▶ [ASSIGNMENT]: Please repeat the records below exactly, but only from the line that contains "text and vision model integration" onward, ending with the last line.
━━━━━ STUDY MATERIAL ━━━━━
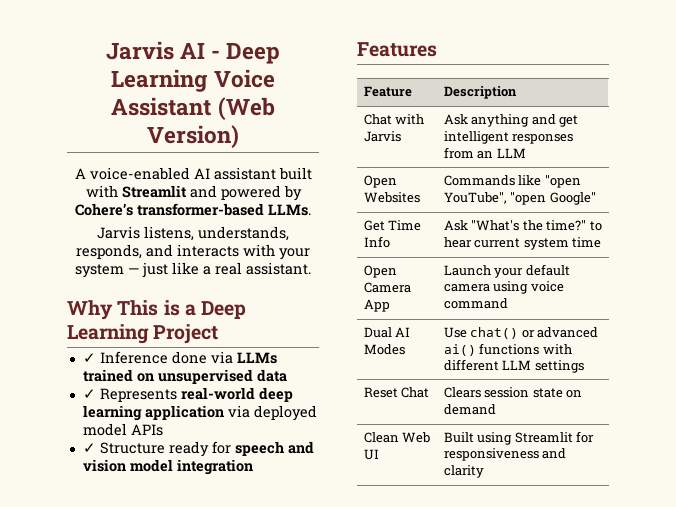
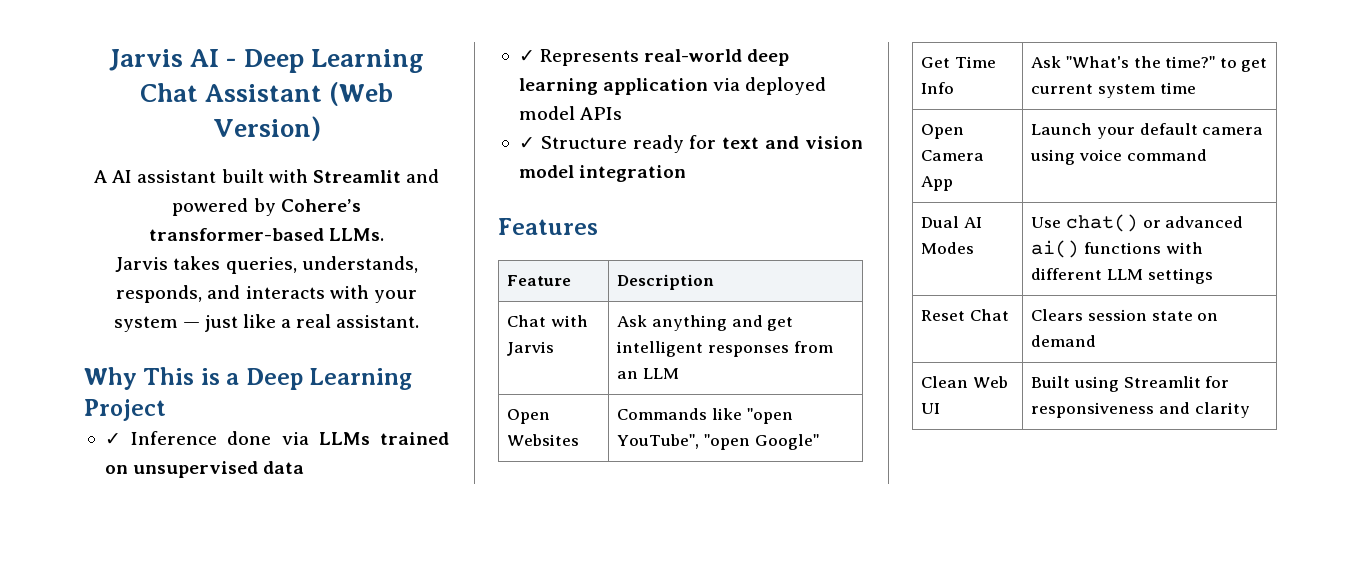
- Jarvis AI - Deep Learning Voice Assistant (Web Version)
+ Jarvis AI - Deep Learning Chat Assistant (Web Version)
- A voice-enabled AI assistant built with Streamlit and powered by Cohere’s transformer-based LLMs.
+ A AI assistant built with Streamlit and powered by Cohere’s transformer-based LLMs.
- Jarvis listens, understands, responds, and interacts with your system — just like a real assistant.
+ Jarvis takes queries, understands, responds, and interacts with your system — just like a real assistant.
- ✓ Structure ready for speech and vision model integration
+ ✓ Structure ready for text and vision model integration
- Get Time Info | Ask "What's the time?" to hear current system time
+ Get Time Info | Ask "What's the time?" to get current system time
━━━━━
▶ [OUTPUT FOR THIS EXERCISE]:
+ ✓ Structure ready for text and vision model integration
- Get Time Info | Ask "What's the time?" to hear current system time
+ Get Time Info | Ask "What's the time?" to get current system time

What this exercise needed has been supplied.